Task brief >> Below are lines of data, and only some are wanted. Please repeat exactly those from the line that has "payment method: Apple Pay -> cash" through the line that has "total: 551.97 -> 543.03".

Task inputs >>
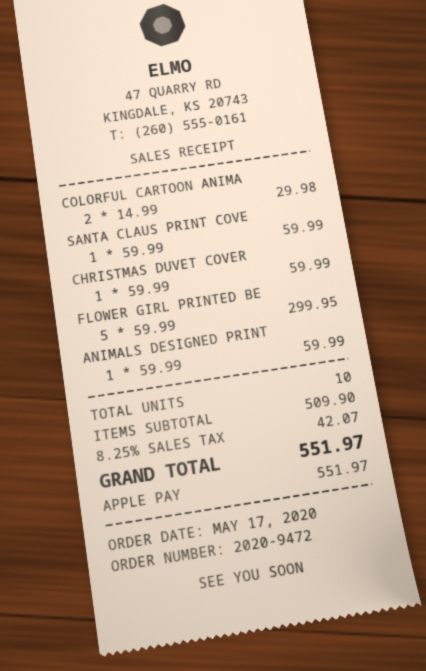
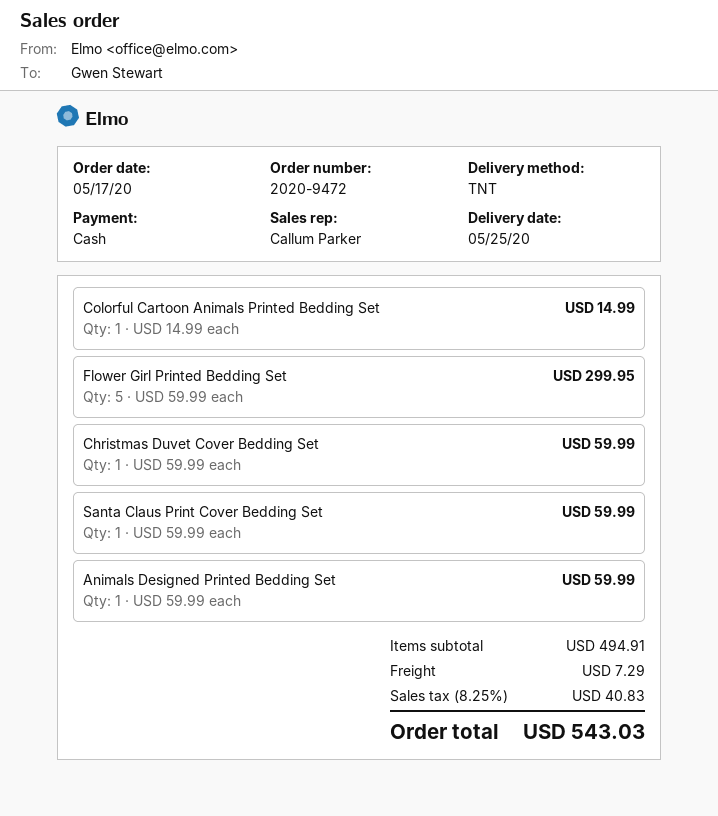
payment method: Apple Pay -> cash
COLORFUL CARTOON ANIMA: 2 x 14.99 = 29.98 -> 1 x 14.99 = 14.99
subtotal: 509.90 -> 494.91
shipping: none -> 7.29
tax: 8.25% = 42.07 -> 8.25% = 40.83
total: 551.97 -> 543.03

---

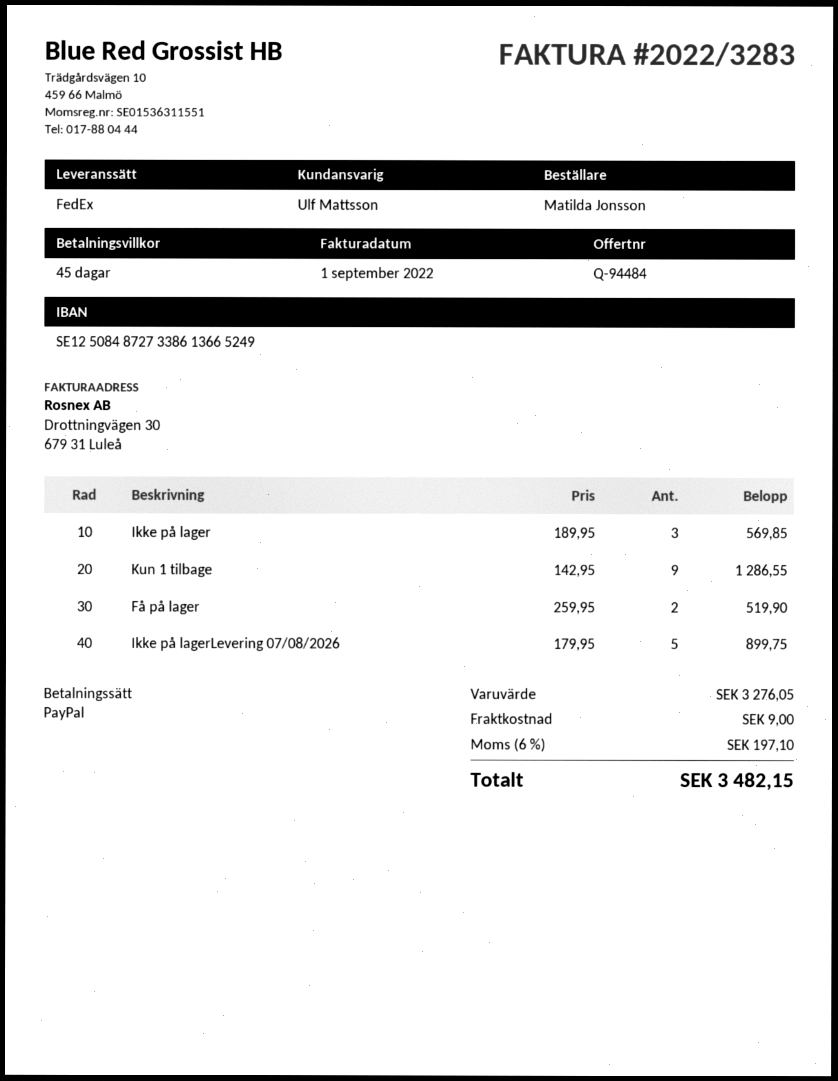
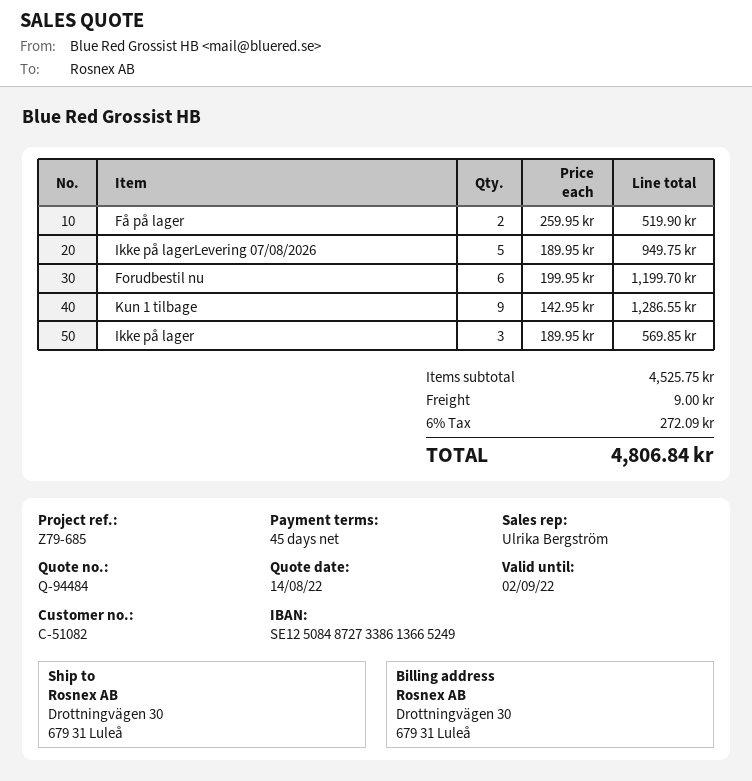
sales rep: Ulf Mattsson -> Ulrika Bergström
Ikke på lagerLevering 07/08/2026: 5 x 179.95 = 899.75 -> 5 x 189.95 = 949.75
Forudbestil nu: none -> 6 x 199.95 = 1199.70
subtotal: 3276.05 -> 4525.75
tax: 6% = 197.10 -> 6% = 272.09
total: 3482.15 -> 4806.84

Result for this exercise >>
payment method: Apple Pay -> cash
COLORFUL CARTOON ANIMA: 2 x 14.99 = 29.98 -> 1 x 14.99 = 14.99
subtotal: 509.90 -> 494.91
shipping: none -> 7.29
tax: 8.25% = 42.07 -> 8.25% = 40.83
total: 551.97 -> 543.03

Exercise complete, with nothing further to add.